(Before-and-after change records)
-- Opening Marker --
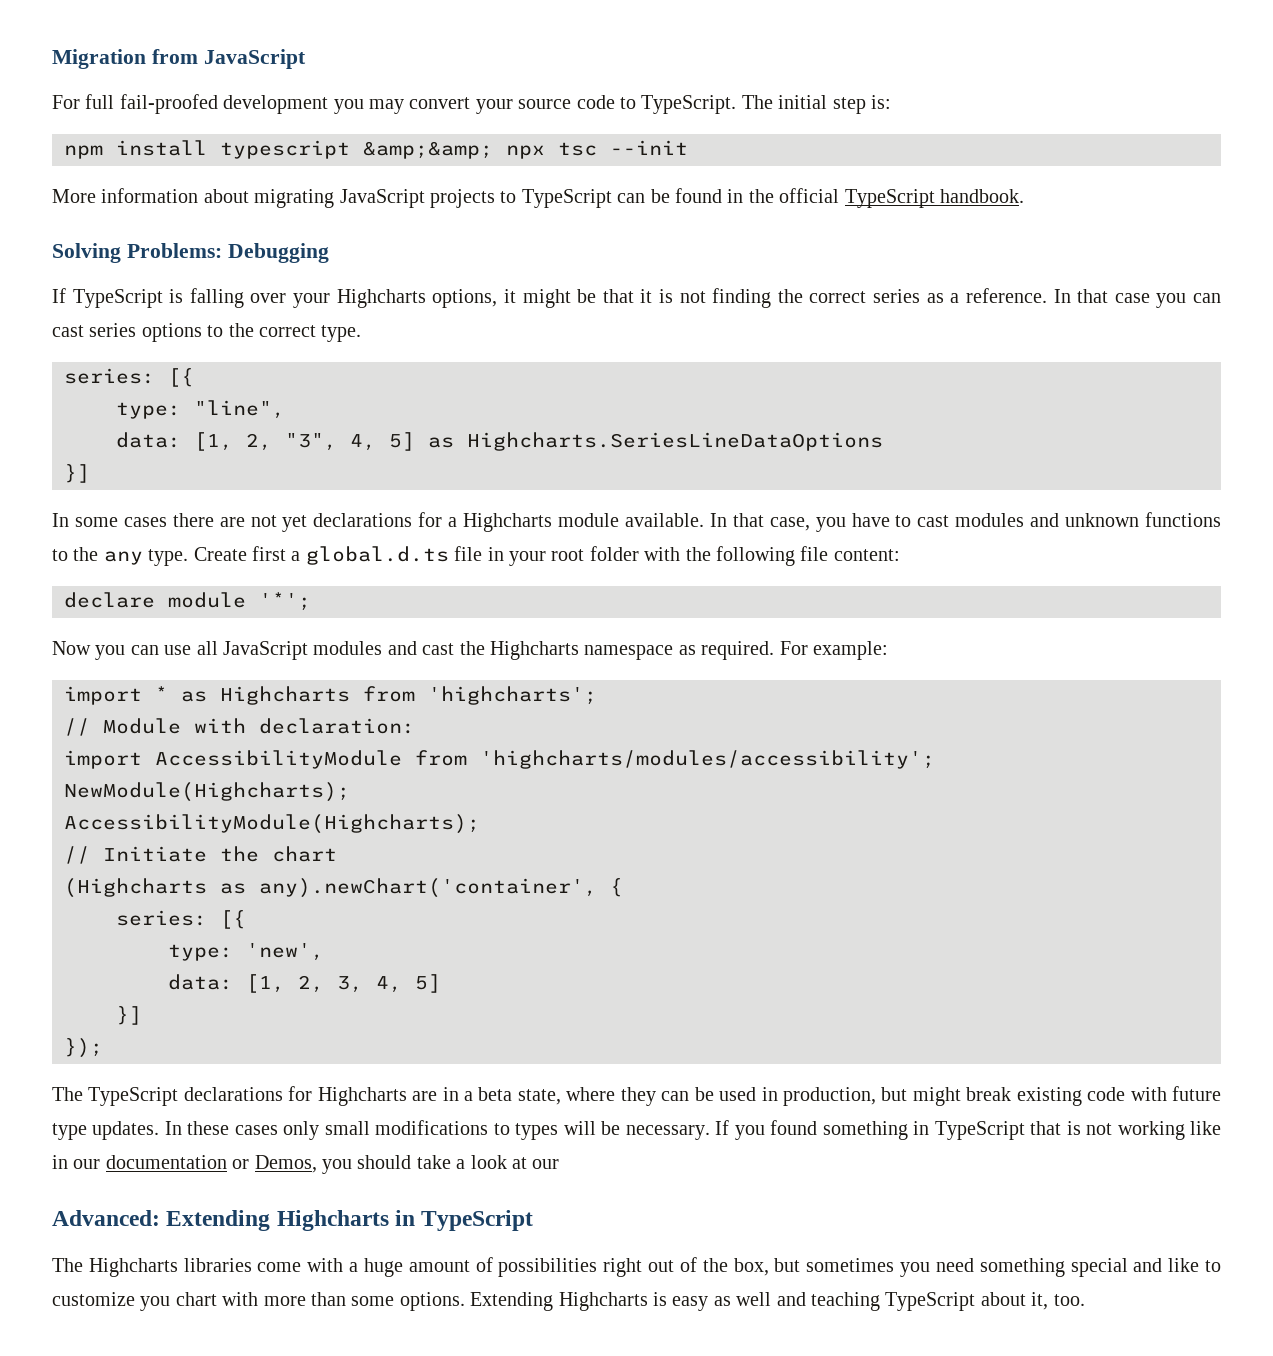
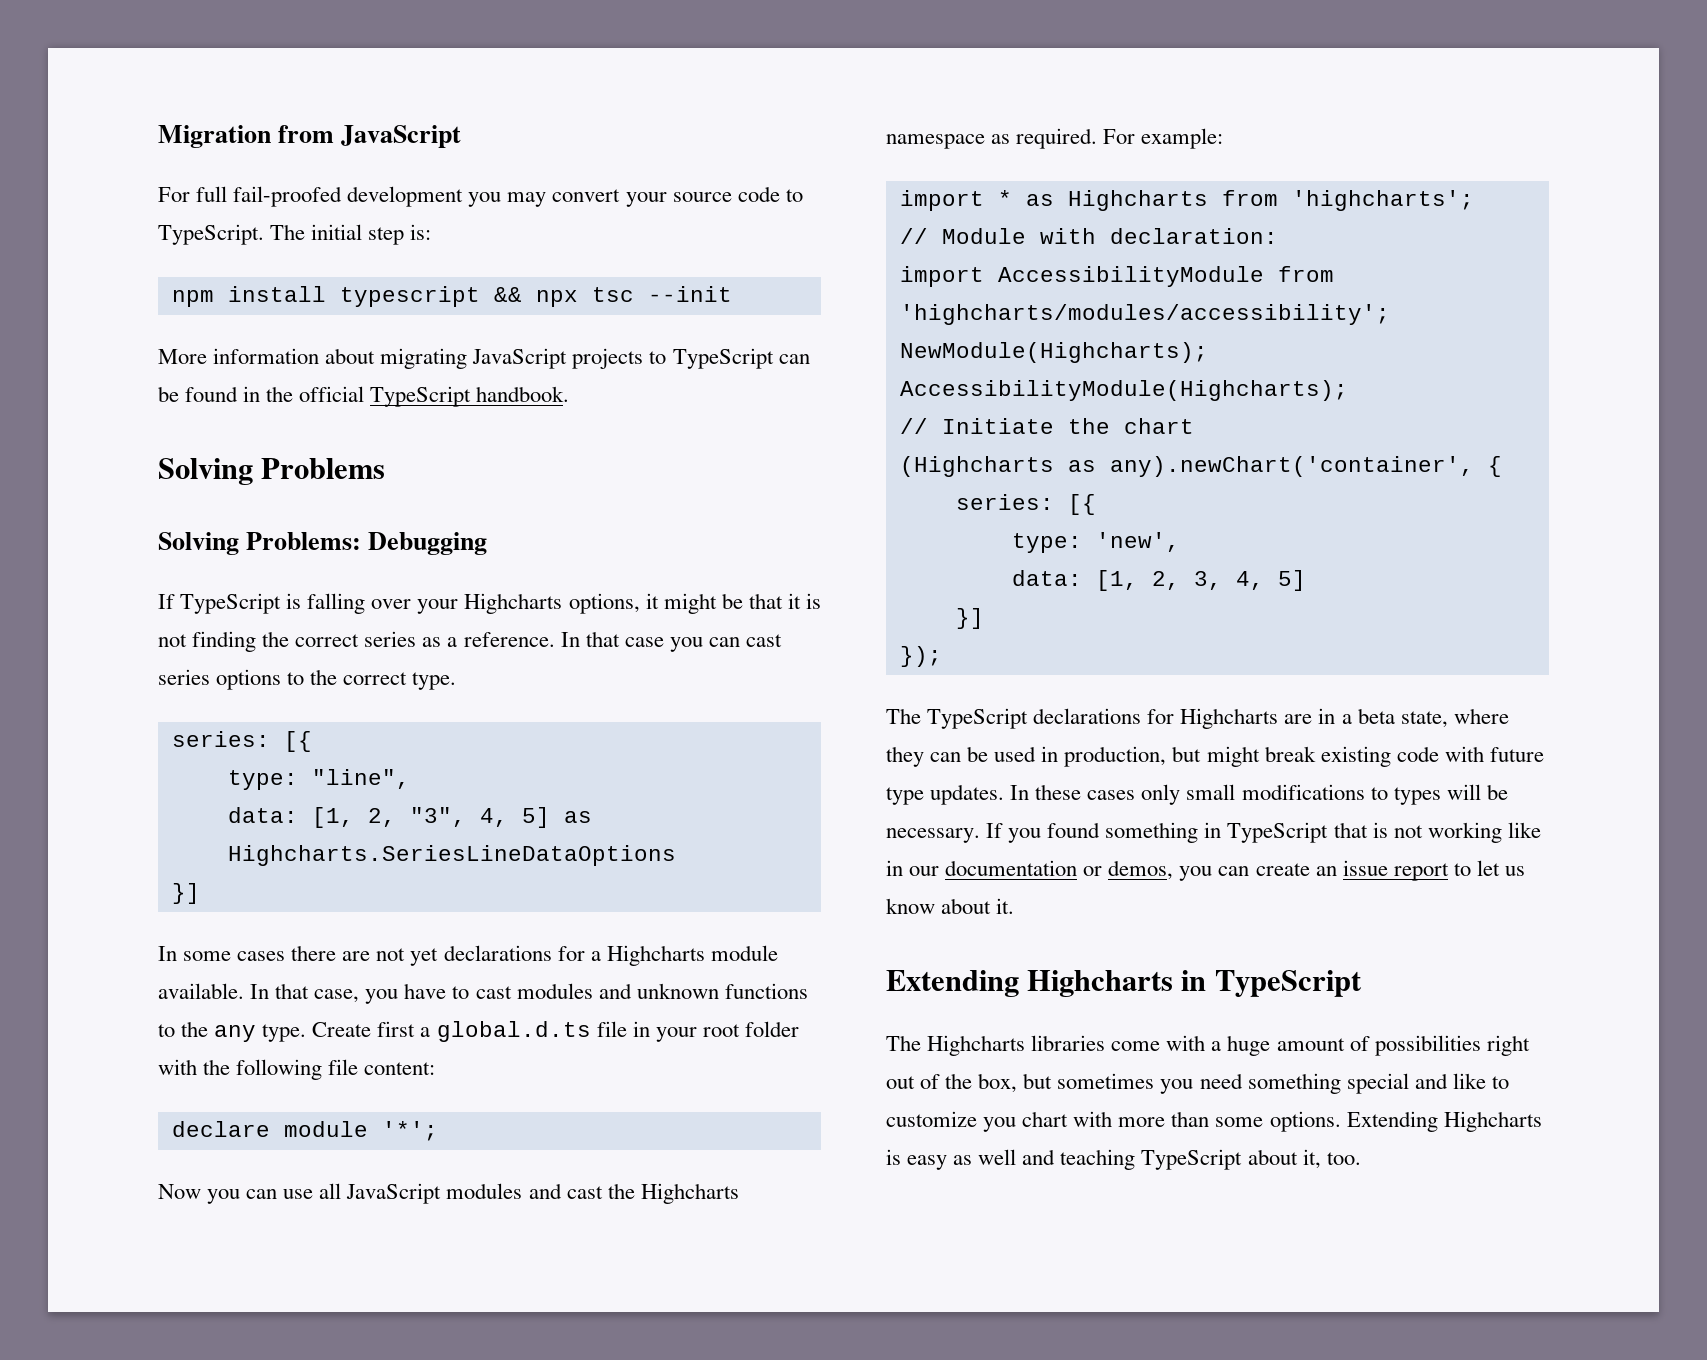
- npm install typescript &amp;&amp; npx tsc --init
+ npm install typescript && npx tsc --init
+ Solving Problems
- If you found something in TypeScript that is not working like in our documentation or Demos, you should take a look at our
- Advanced: Extending Highcharts in TypeScript
+ If you found something in TypeScript that is not working like in our documentation or demos, you can create an issue report to let us know about it.
+ Extending Highcharts in TypeScript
-- Closing Marker --
◆ **What to do**: Starting at the line that contains "typescript && npx tsc --init", restate word for word every line through the last one in the records above. Return nothing else.

◆ **Solution**:
+ npm install typescript && npx tsc --init
+ Solving Problems
- If you found something in TypeScript that is not working like in our documentation or Demos, you should take a look at our
- Advanced: Extending Highcharts in TypeScript
+ If you found something in TypeScript that is not working like in our documentation or demos, you can create an issue report to let us know about it.
+ Extending Highcharts in TypeScript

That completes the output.